Introduction

This document (R-Markdown file) is made for the R-part of the MathematicaVsR project “Handwritten digits classification by matrix factorization”.

The main goal of this document is to demonstrate how to do in R: - the ingestion images from binary files the MNIST database of images of handwritten digits, and - using matrix factorization to built a classifier, and - classifier evaluation by accuracy and F-score calculation.

The matrix factorization methods used are Singular Value Decomposition (SVD) and Non-negative Matrix Factorization (NMF).

Concrete steps

The concrete steps taken follow.

  1. Ingest the binary data files into arrays that can be visualized as digit images.
  1. Make a linear vector space representation of the images by simple unfolding.

  2. For each digit find the corresponding representation matrix and factorize it.

  3. Store the matrix factorization results in a suitable data structure. (These results comprise the classifier training.)

  1. For a given test image (and its linear vector space representation) find the basis that approximates it best. The corresponding digit is the classifier prediction for the given test image.

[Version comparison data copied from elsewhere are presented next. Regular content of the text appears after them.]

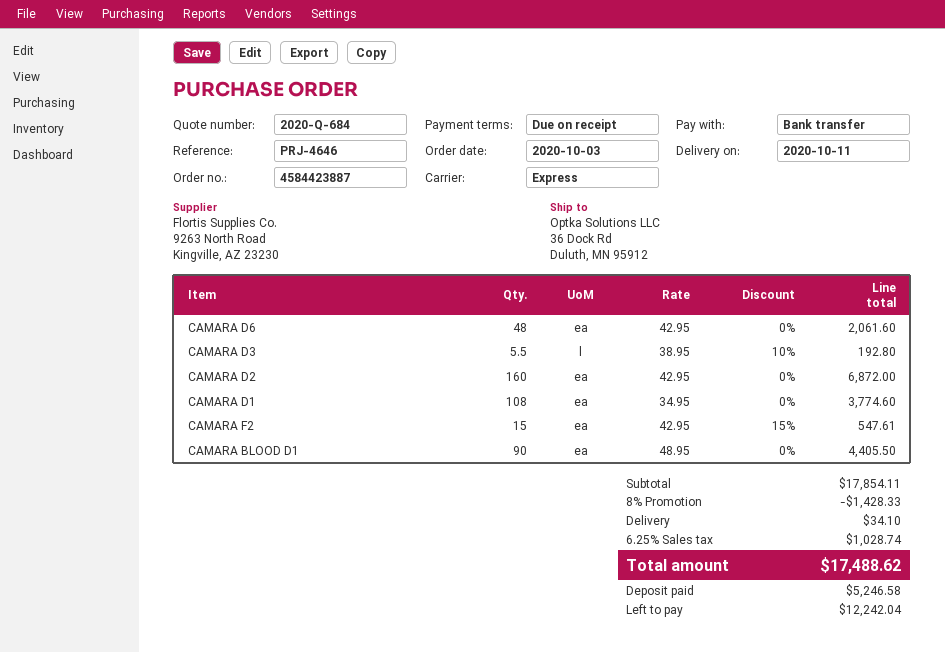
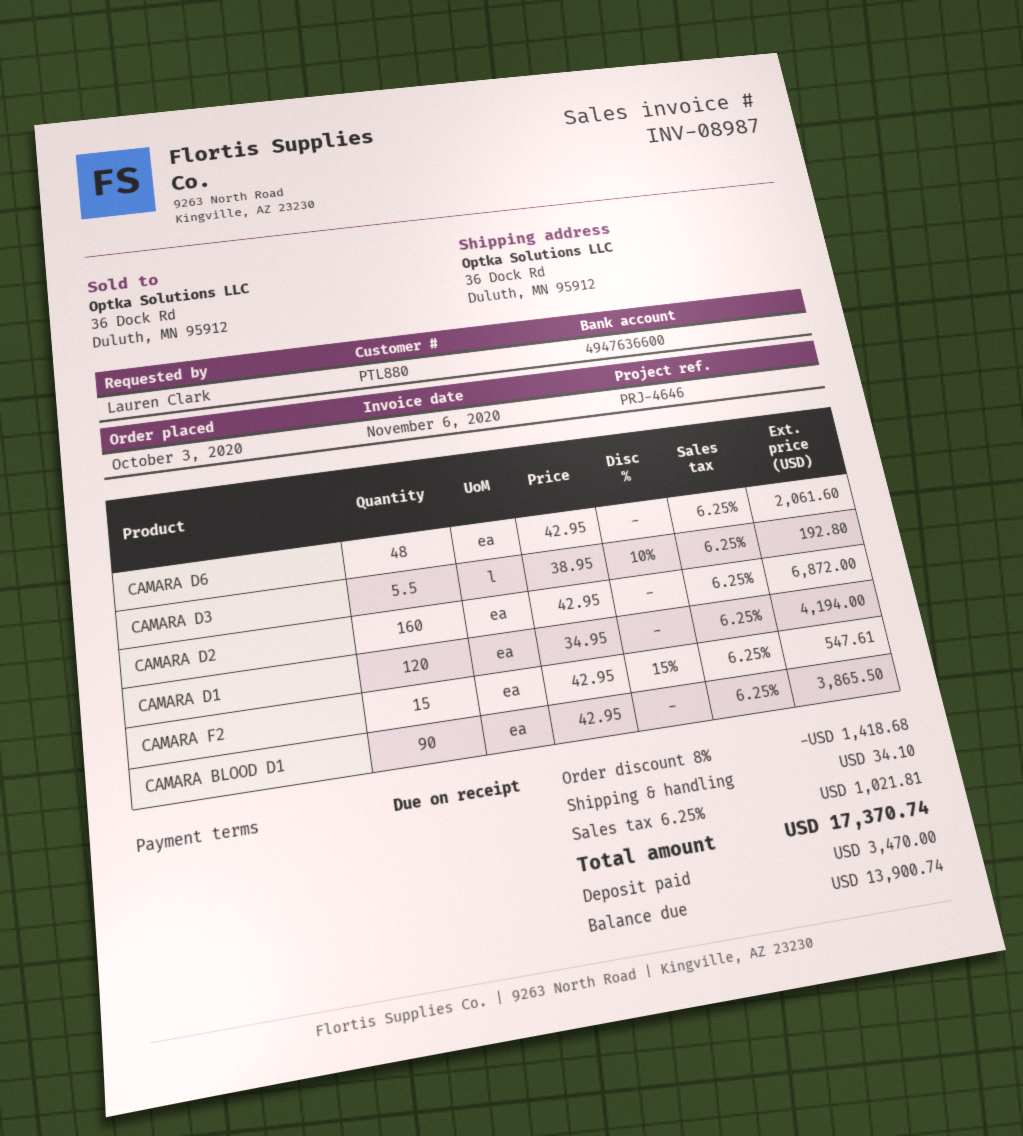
CAMARA D1: 108 x 34.95 = 3774.60 -> 120 x 34.95 = 4194.00
CAMARA BLOOD D1: 90 x 48.95 = 4405.50 -> 90 x 42.95 = 3865.50
discount: 8% = 1428.33 -> 8% = 1418.68
tax: 6.25% = 1028.74 -> 6.25% = 1021.81
total: 17488.62 -> 17370.74
deposit: 5246.58 -> 3470.00
balance: 12242.04 -> 13900.74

  2. Evaluate the classifier(s) over all test images and compute accuracy, F-Scores, and other measures.

More details about the classification algorithm are given in the blog post “Classification of handwritten digits”, [2]. The method and algorithm are described Chapter 10 of [3].

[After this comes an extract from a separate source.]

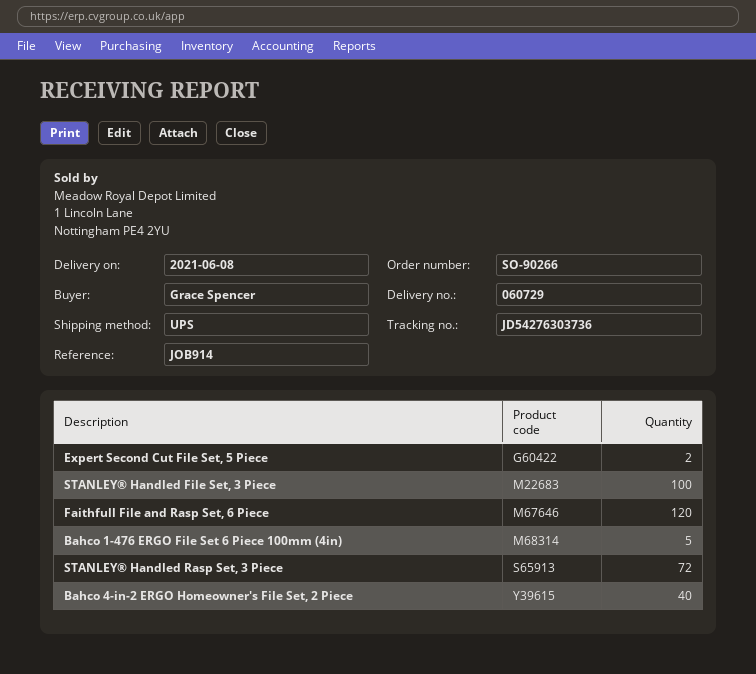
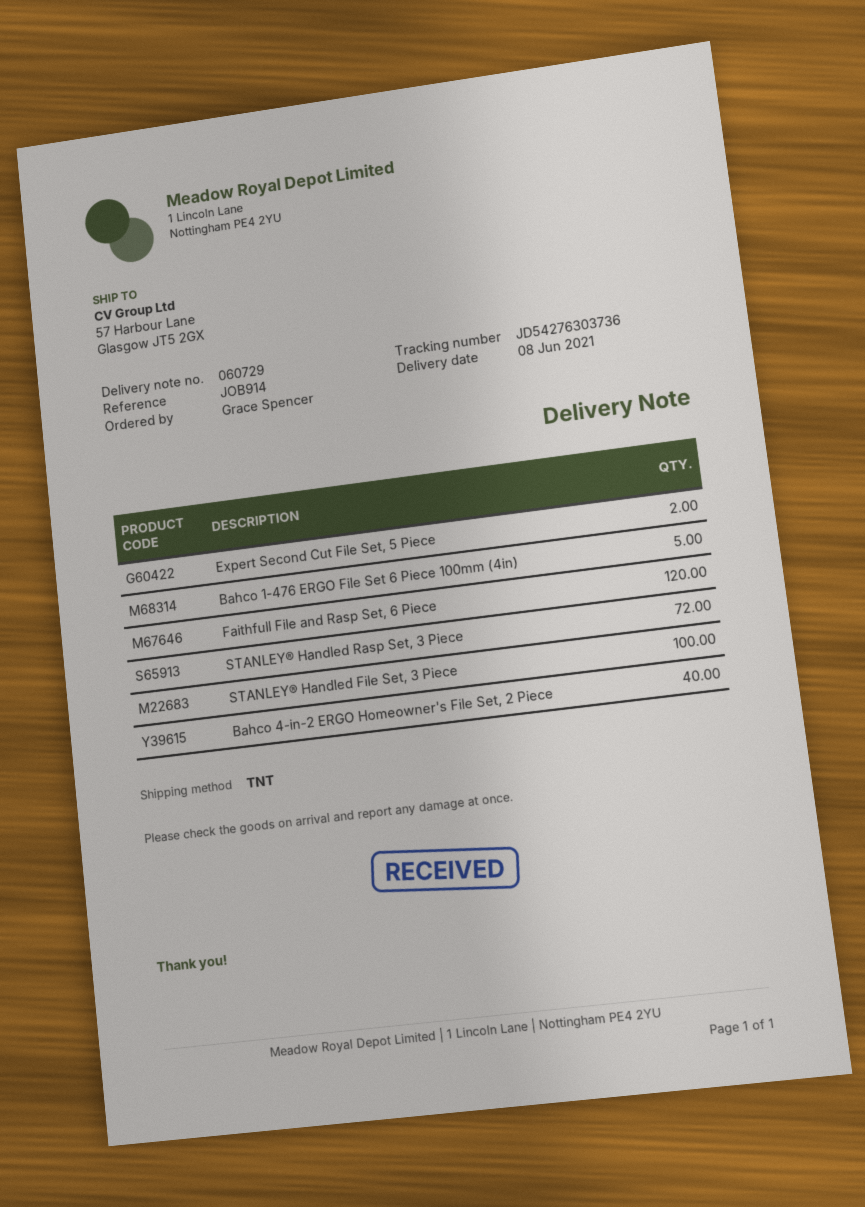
shipping method: UPS -> TNT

Libraries and source code used

library(plyr)
library(ggplot2)
library(irlba)
library(MASS)
library(data.table)
library(doParallel)
library(devtools)
source_url("https://raw.githubusercontent.com/antononcube/MathematicaForPrediction/master/R/NonNegativeMatrixFactorization.R")
## SHA-1 hash of file is e8ee968e4c02573c76a248e9835bd151c80a5cce

Details of the classification algorithm

Training phase

  1. Optionally re-size, blur, or transform in other ways each training image into an array.
  2. Each image array (raster image) is linearized — the rows (or columns) are aligned into a one dimensional array. In other words, each raster image is mapped into a \(\mathbf{R}^m\) vector space, where \(m\) is the number of pixels of a transformed image.
  • We will call these one dimensional arrays image vectors.
  1. From each set of images corresponding to a digit make a matrix with \(m\) columns of the corresponding image vectors.
  2. Using the matrices in step 3 use a thin Singular Value Decomposition (SVD) to derive orthogonal bases that describe the image data for each digit.

Classification phase

  1. Given an image of an unknown digit derive its image vector \(v\) in the same was as in the training phase.
  2. Find the residuals of the approximations of \(v\) with each of the bases found in step 4 of the training phase.
  3. The digit with the minimal residual is the classification result.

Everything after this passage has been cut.